From Arthur Henderson onwards, the party’s central demand had always been fair shares. That goal was defined by the father of the NHS, Nye Bevan, as “where the doctor, the grocer, the butcher and farm labourer all lived on the same street – the living tapestry of a mixed community”. Some hope of enacting that in today’s property market. In a society growing apart as fast as Britain’s, it was becoming impossible to agree what “fair” meant. Vast inequality had bred political polarisation. Labour, the party of collective politics, now represented a collection of niche electorates.

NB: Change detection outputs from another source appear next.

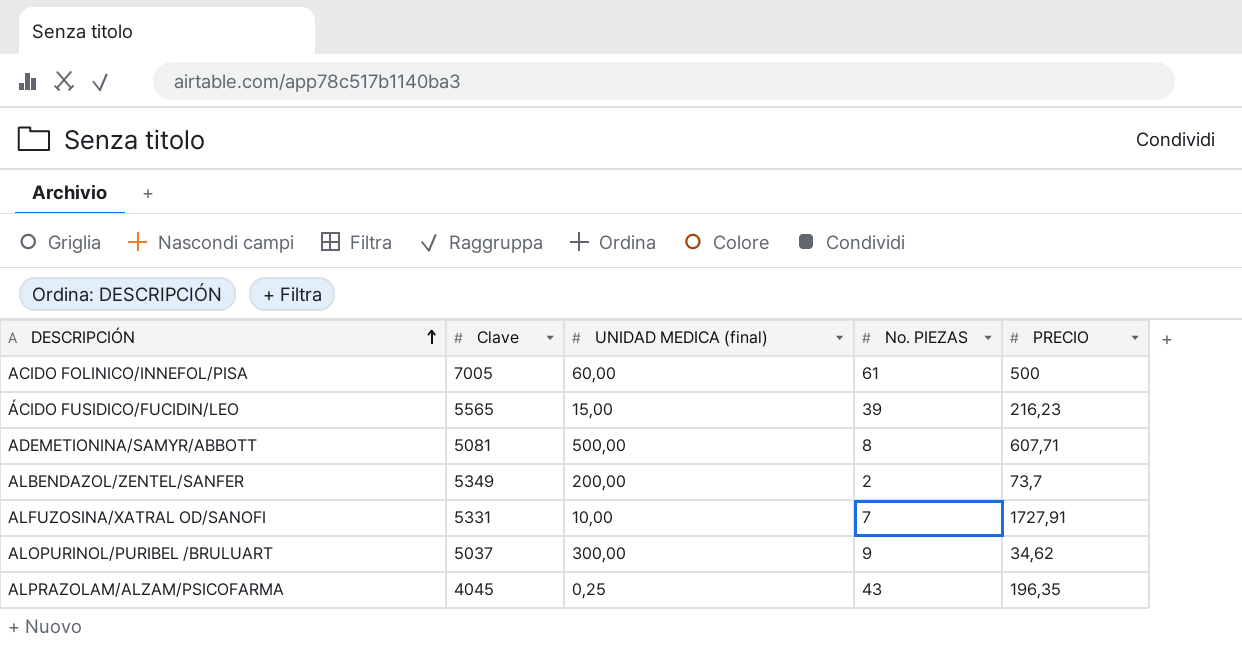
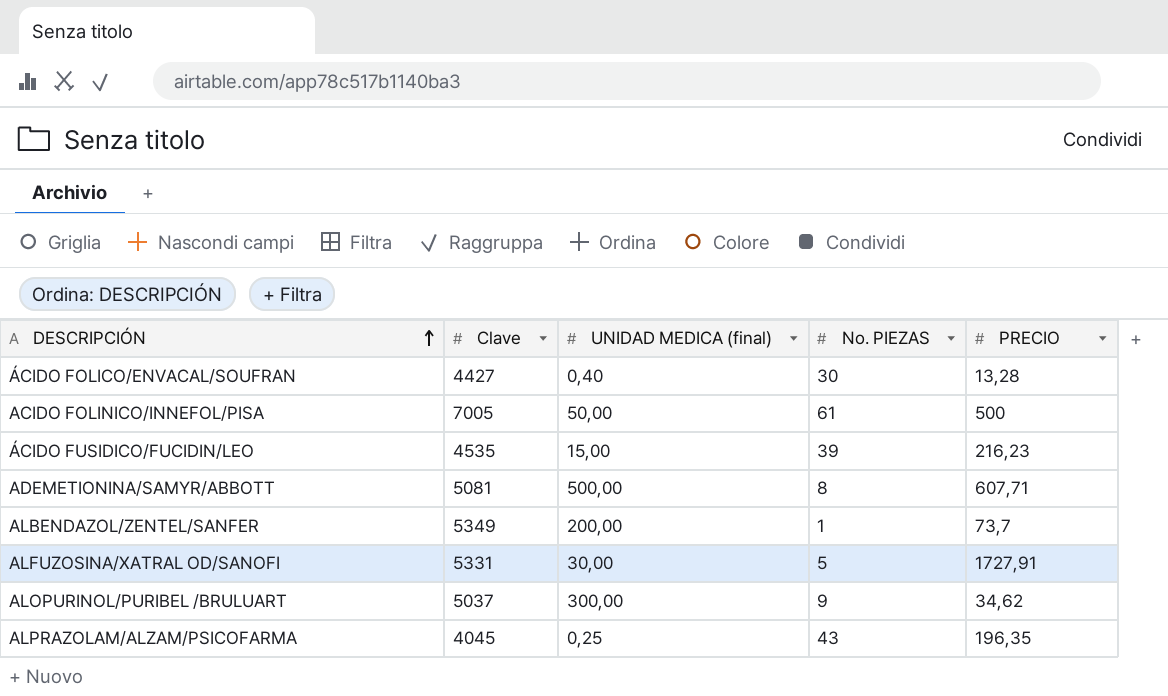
row ÁCIDO FOLICO/ENVACAL/SOUFRAN: none -> 4427 | 0,40 | 30 | 13,28
ACIDO FOLINICO/INNEFOL/PISA | UNIDAD MEDICA (final): 60,00 -> 50,00
ÁCIDO FUSIDICO/FUCIDIN/LEO | Clave: 5565 -> 4535
ALBENDAZOL/ZENTEL/SANFER | No. PIEZAS: 2 -> 1
ALFUZOSINA/XATRAL OD/SANOFI | UNIDAD MEDICA (final): 10,00 -> 30,00
ALFUZOSINA/XATRAL OD/SANOFI | No. PIEZAS: 7 -> 5

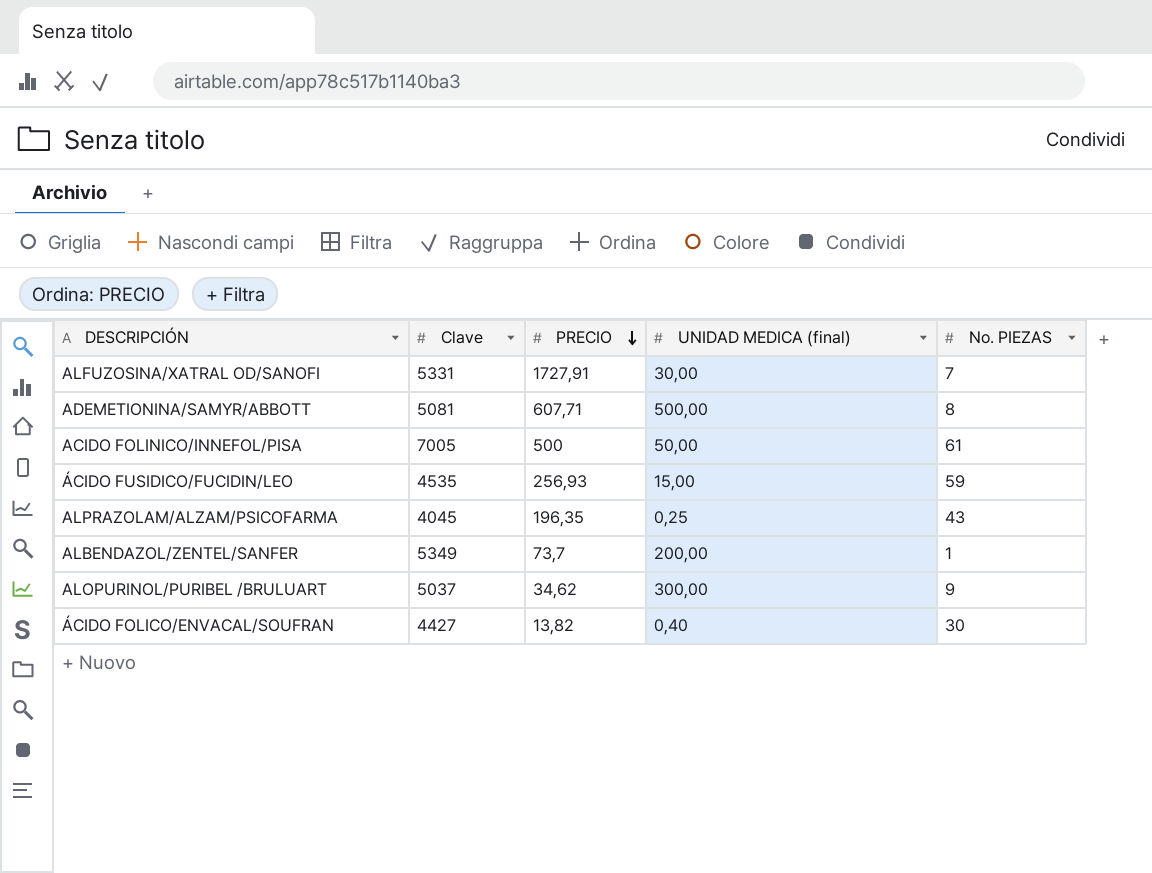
row order: DESCRIPCIÓN ascending -> PRECIO descending
column PRECIO | position: 5 -> 3
ALFUZOSINA/XATRAL OD/SANOFI | No. PIEZAS: 5 -> 7
ÁCIDO FUSIDICO/FUCIDIN/LEO | PRECIO: 216,23 -> 256,93
ÁCIDO FUSIDICO/FUCIDIN/LEO | No. PIEZAS: 39 -> 59
ÁCIDO FOLICO/ENVACAL/SOUFRAN | PRECIO: 13,28 -> 13,82

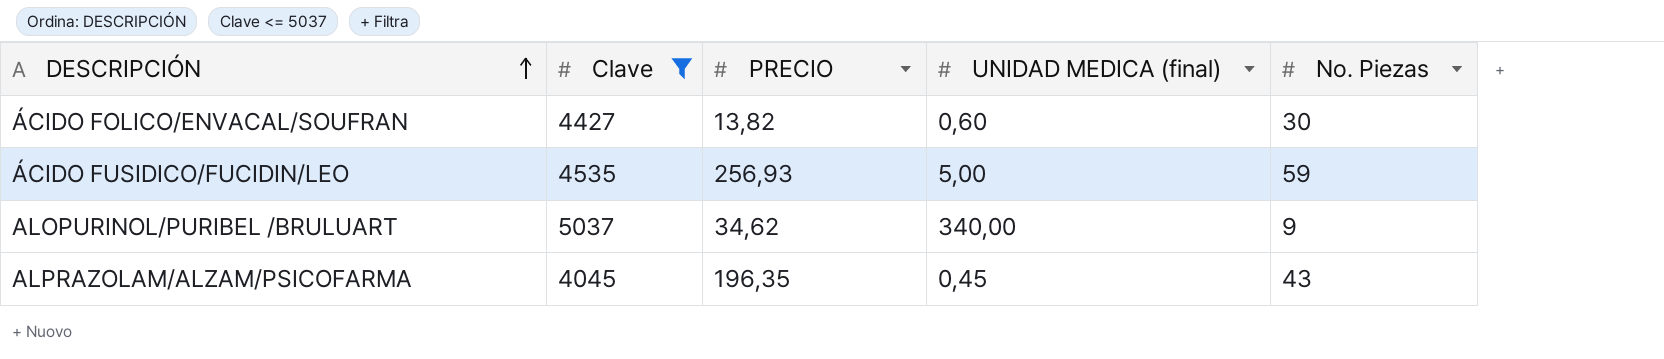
filter: none -> Clave <= 5037
row order: PRECIO descending -> DESCRIPCIÓN ascending
column name: No. PIEZAS -> No. Piezas
ÁCIDO FOLICO/ENVACAL/SOUFRAN | UNIDAD MEDICA (final): 0,40 -> 0,60
ÁCIDO FUSIDICO/FUCIDIN/LEO | UNIDAD MEDICA (final): 15,00 -> 5,00
ALOPURINOL/PURIBEL /BRULUART | UNIDAD MEDICA (final): 300,00 -> 340,00
ALPRAZOLAM/ALZAM/PSICOFARMA | UNIDAD MEDICA (final): 0,25 -> 0,45

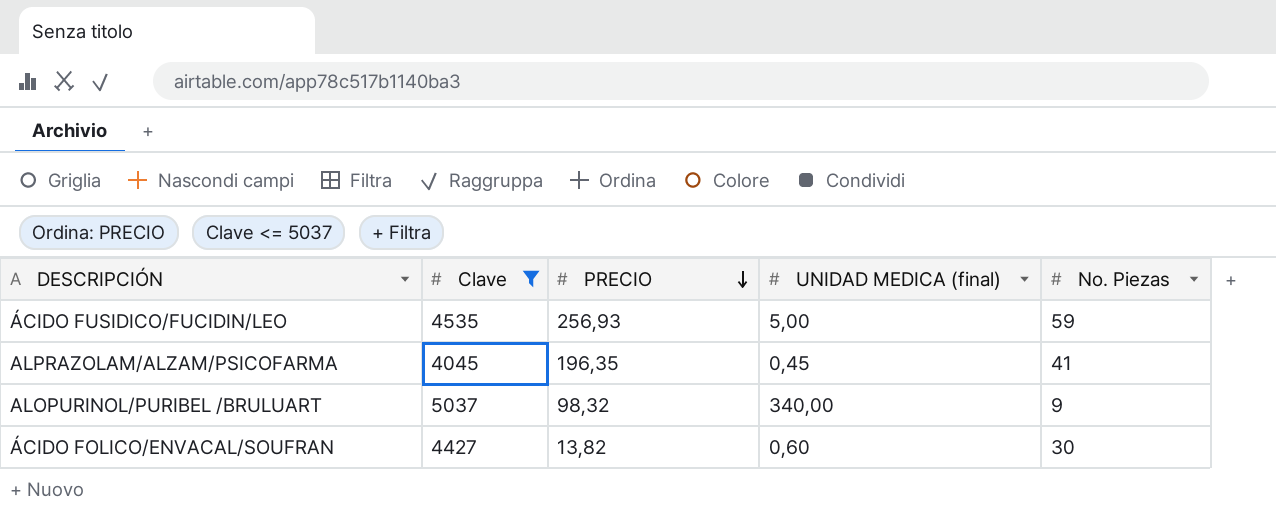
row order: DESCRIPCIÓN ascending -> PRECIO descending
ALPRAZOLAM/ALZAM/PSICOFARMA | No. Piezas: 43 -> 41
ALOPURINOL/PURIBEL /BRULUART | PRECIO: 34,62 -> 98,32

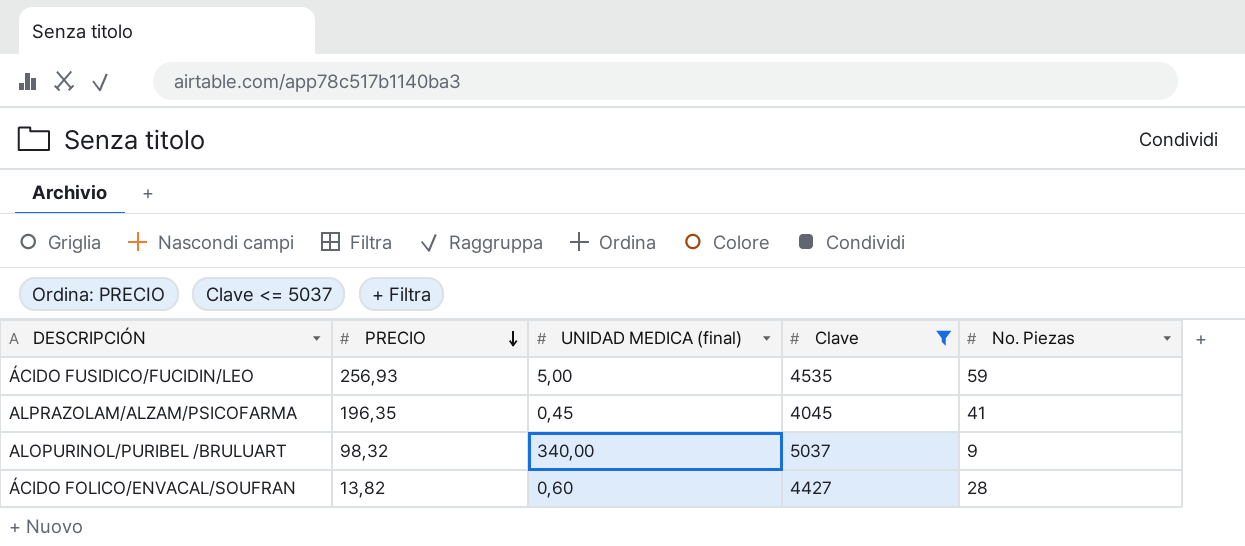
column Clave | position: 2 -> 4
ÁCIDO FOLICO/ENVACAL/SOUFRAN | No. Piezas: 30 -> 28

That one fact glared out of the results of the 2015 election. Multicultural London became more Labour, even while university towns and Guardianista strongholds began flirting with the Greens– a trend which was only to continue over the next two general elections. Meanwhile, across the de-industrialised north, Nigel Farage robbed votes from Miliband. “It suddenly became clear that Labour no longer had just one enemy – the Tories,” remembers Glen O’Hara, professor of history at Oxford Brookes university. “It had a whole kaleidoscope of enemies – from UKIP to the SNP.”

Economics commentators had long warned that the very idea of a national economy had become untenable. London was now a city-state for bankers and hipsters, supported by immigrant service workers the guff sold to the north and Wales about becoming a knowledge economy was just lies.

Now Ed Balls and other Labour big beasts were discovering what that meant for them: wipe-out. Economic and political polarisation were to be the central facts of the 2020s. Labour had faced this problem before in the 1930s – this time, however, it had neither electoral hiding place nor the regular inflow of political talent.

No political party can speak three different languages at the same time, especially not one that has got out of the habit of listening to its own base. Faced with an impossible task, the elite that now ruled the people’s party – the Kinnocks and Goulds and Straws – crumbled. While the Tories were also reduced to a regional party, its voter base was, at least, in largely one place. Now that Nicola Sturgeon had won Scotland, Cameron and George Osborne were much better than their Labour opposite numbers at playing the English vote. Not only that, the Tories used their decade alone in power to tame any dissenting parts of civil society. The BBC, the non-governmental organisations, the universities: all saw their funding regimes tightened up and responded by buttoning up on any unhelpful criticisms.

Labourism had emerged from an industrial culture: you could be born in a co-op hospital and be buried by the co-op funeral service. Most of those civil institutions had collapsed after Margaret Thatcher. Tony Blair and Gordon Brown’s response had been to create a new client base of public sector workers across de-industrialised Britain. By 2020 Cameron and Osborne had put paid to that. What they left instead was an insider-outsider economy: those on a good wage with a house might still be tempted to vote Labour, those struggling on three temporary jobs a day had no such line to the movement.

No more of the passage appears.